With Telstra licking their lips, readying to acquire the existing NBN copper line infrastructure, there are fears that its monopoly of power will stifle competitive incentives to patch the shoddy connection of the regions with slick and sexy 5G coverage. Why would Telstra need to rush to connect rural Australia if no one else is racing them to it?  This is a fear steeped in reality as last year, Telstra gave 50 per cent of their profits to shareholders and barely coughed up 3 per cent to improve regional connectivity

Currently, there is little pressure from the government or news media to ensure that all Australians are connected, equally connected, and really, no one is talking about it. Perhaps this can be assumed as a symptom of the recent and rapid closure of numerous regional newsrooms across the country, meaning these non-city issues are criminally under-reported, but that is another article

What we do know is that according to the Australian Digital Inclusion Index some 2.5 million Australians remained offline in 2021. The report, funded by Telstra themselves, outlined rural accessibility as the chief issue in this online-offline digital divide. It pointed to an upward trend of rural Australian households connecting to the NBN, implying that the capital to country digital divide was narrowing. However, the report (perhaps intentionally, considering its Telstra patronage) failed to account for those who are fully hooked up, but to connections so poor that they are excluded from the online conversation anyway. 

It needs to be acknowledged that there is more to this than those online vs. offline. There are also those who exist in-between the fault lines of coverage. I was able to come back to Sydney to study, but I fear for my siblings, for those in my hometown, for those out studying from the regions of rural Australia, who will be left to fall through the cracks. 

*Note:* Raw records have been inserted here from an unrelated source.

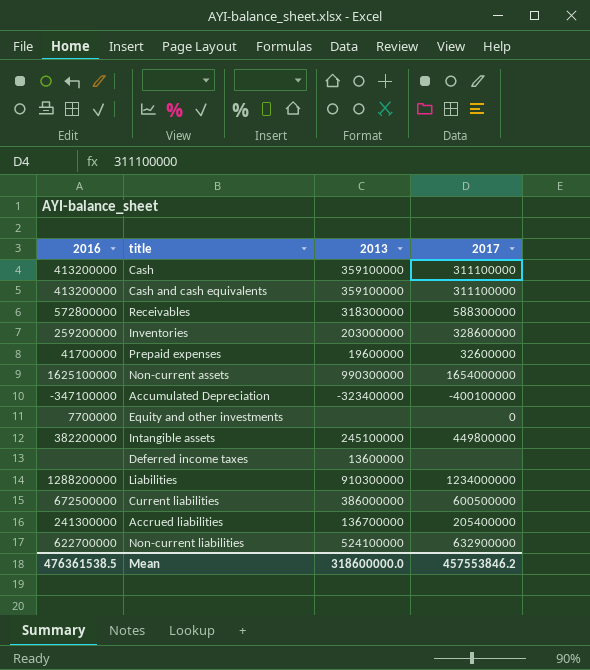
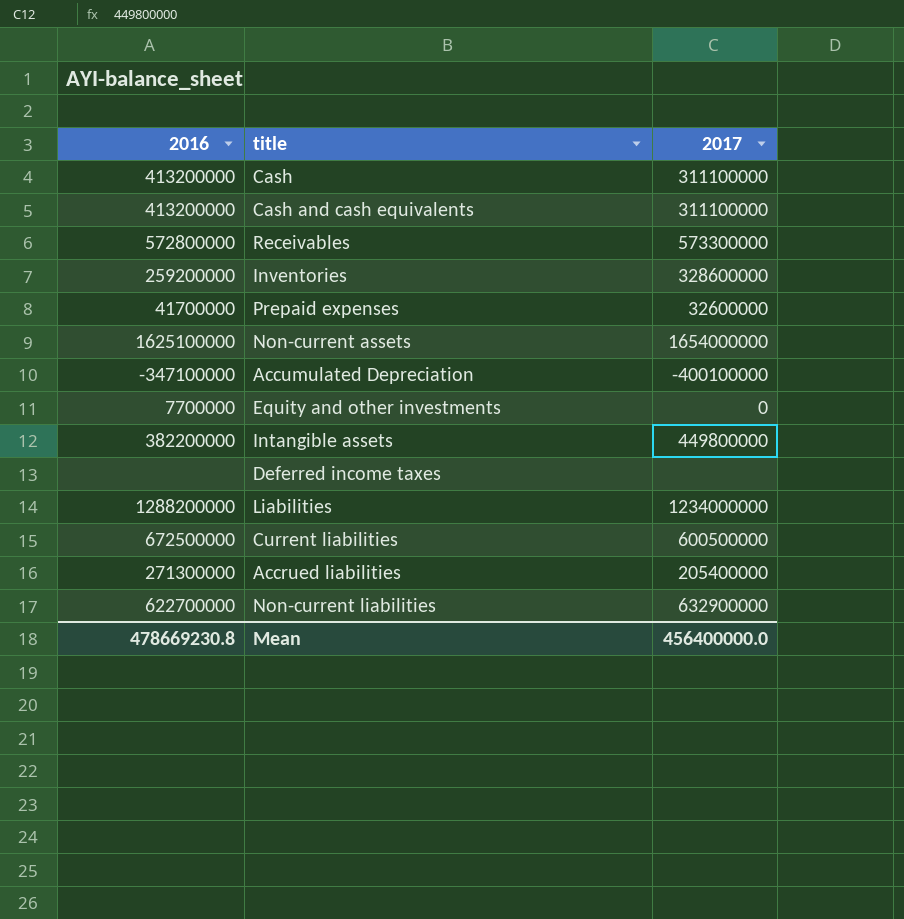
column 2013 | position: 3 -> none
Receivables | 2017: 588300000 -> 573300000
Accrued liabilities | 2016: 241300000 -> 271300000
Mean | 2016: 476361538.5 -> 478669230.8
Mean | 2017: 457553846.2 -> 456400000.0

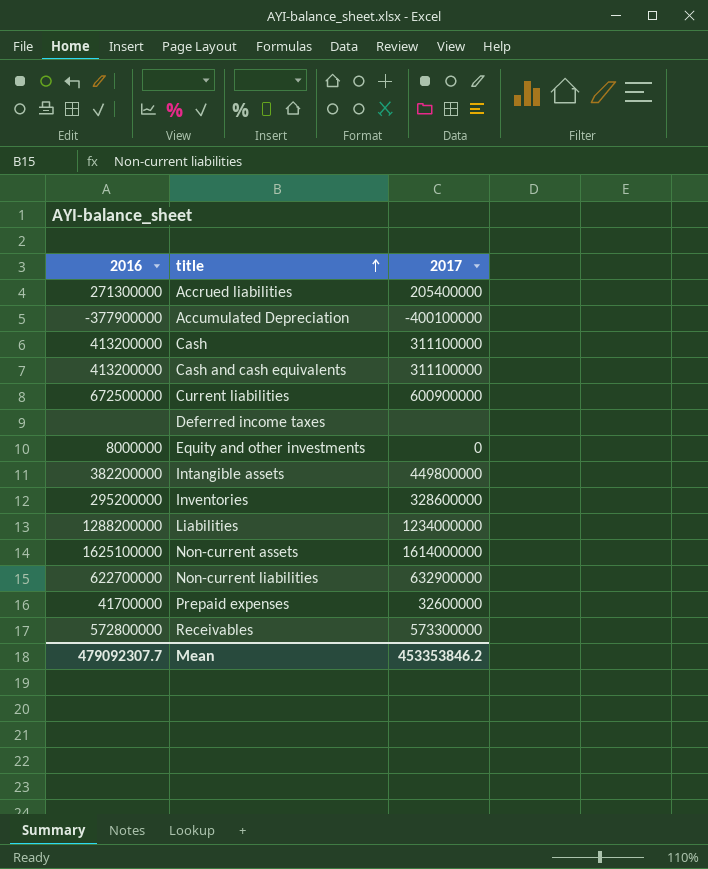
row order: none -> title ascending
Accumulated Depreciation | 2016: -347100000 -> -377900000
Current liabilities | 2017: 600500000 -> 600900000
Equity and other investments | 2016: 7700000 -> 8000000
Inventories | 2016: 259200000 -> 295200000
Non-current assets | 2017: 1654000000 -> 1614000000
Mean | 2016: 478669230.8 -> 479092307.7
Mean | 2017: 456400000.0 -> 453353846.2

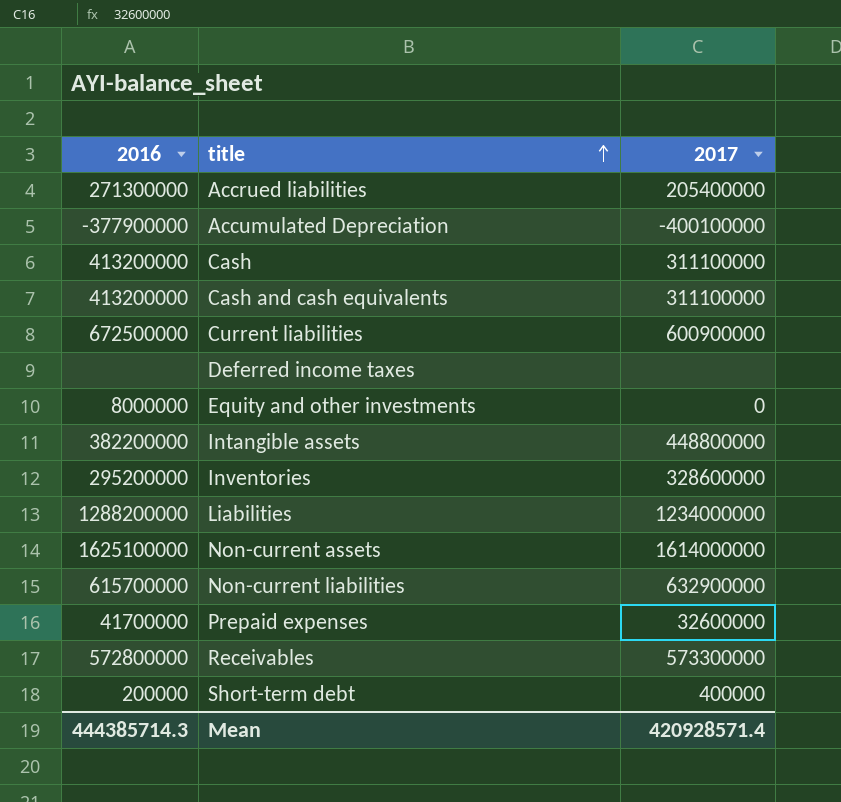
Intangible assets | 2017: 449800000 -> 448800000
Non-current liabilities | 2016: 622700000 -> 615700000
row Short-term debt: none -> 200000 | 400000
Mean | 2016: 479092307.7 -> 444385714.3
Mean | 2017: 453353846.2 -> 420928571.4

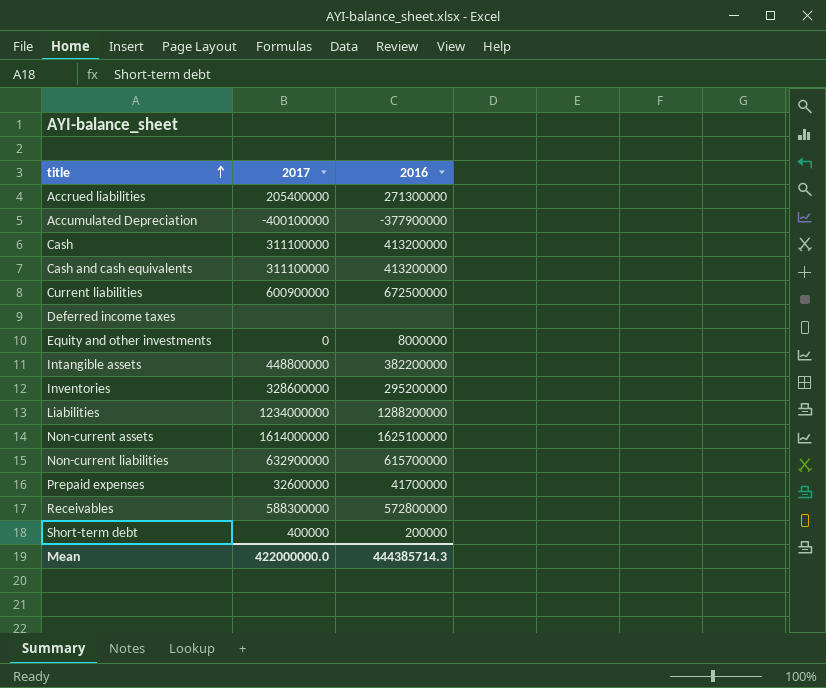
column 2016 | position: 1 -> 3
Receivables | 2017: 573300000 -> 588300000
Mean | 2017: 420928571.4 -> 422000000.0

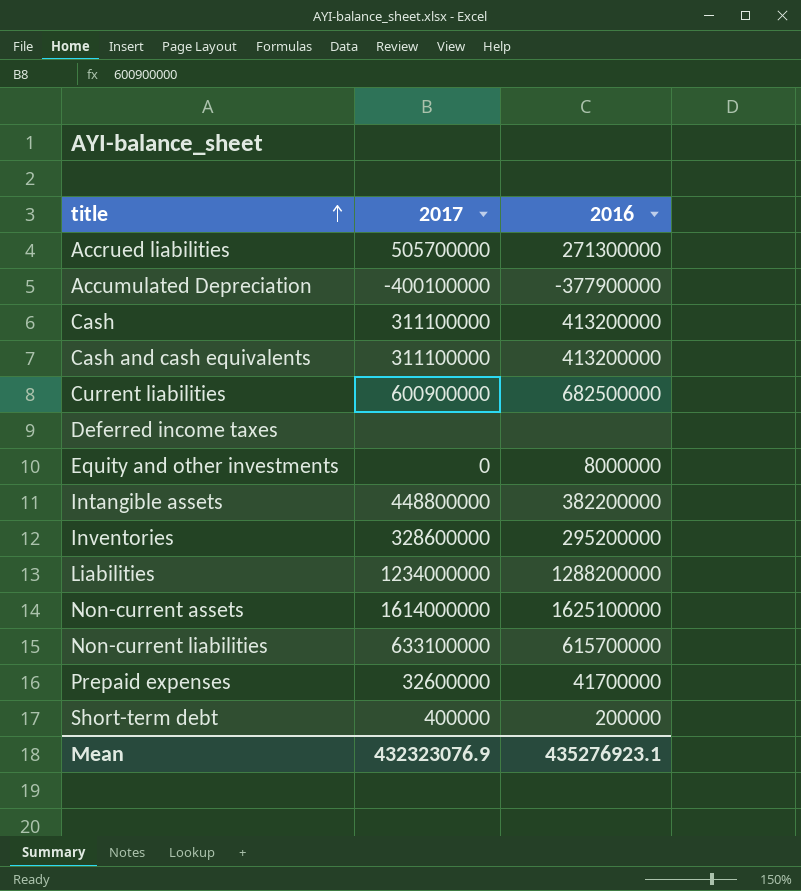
row Receivables: 588300000 | 572800000 -> none
Accrued liabilities | 2017: 205400000 -> 505700000
Current liabilities | 2016: 672500000 -> 682500000
Non-current liabilities | 2017: 632900000 -> 633100000
Mean | 2017: 422000000.0 -> 432323076.9
Mean | 2016: 444385714.3 -> 435276923.1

As we get back to studying on-campus, pausing our conversations while planes whir overhead, it feels as though the dark chapters of COVID-19 are finally coming to a close. But I implore you to think of those studying beyond the metropolitan centres. Many rural students can’t afford to be stuck in a foreign city, far-away from home in the case of another outbreak, and this semester will be continuing (or beginning) their studies online as their only option – they too should be awarded the same connectivity opportunities as their metropolitan counterparts. 

While this is an issue for internet service providers and government to fix, the University could do a much better job of accommodating the student body of rural students, to ensure they are equipped with the proper internet to complete their studies, especially during this — dare I say — unprecedented time. 

Rural Australians are no strangers to isolation. But that will take on a whole new meaning if we are stuck behind the loading screens, locked out of a new world built to deal with and adapt to the coronavirus pandemic.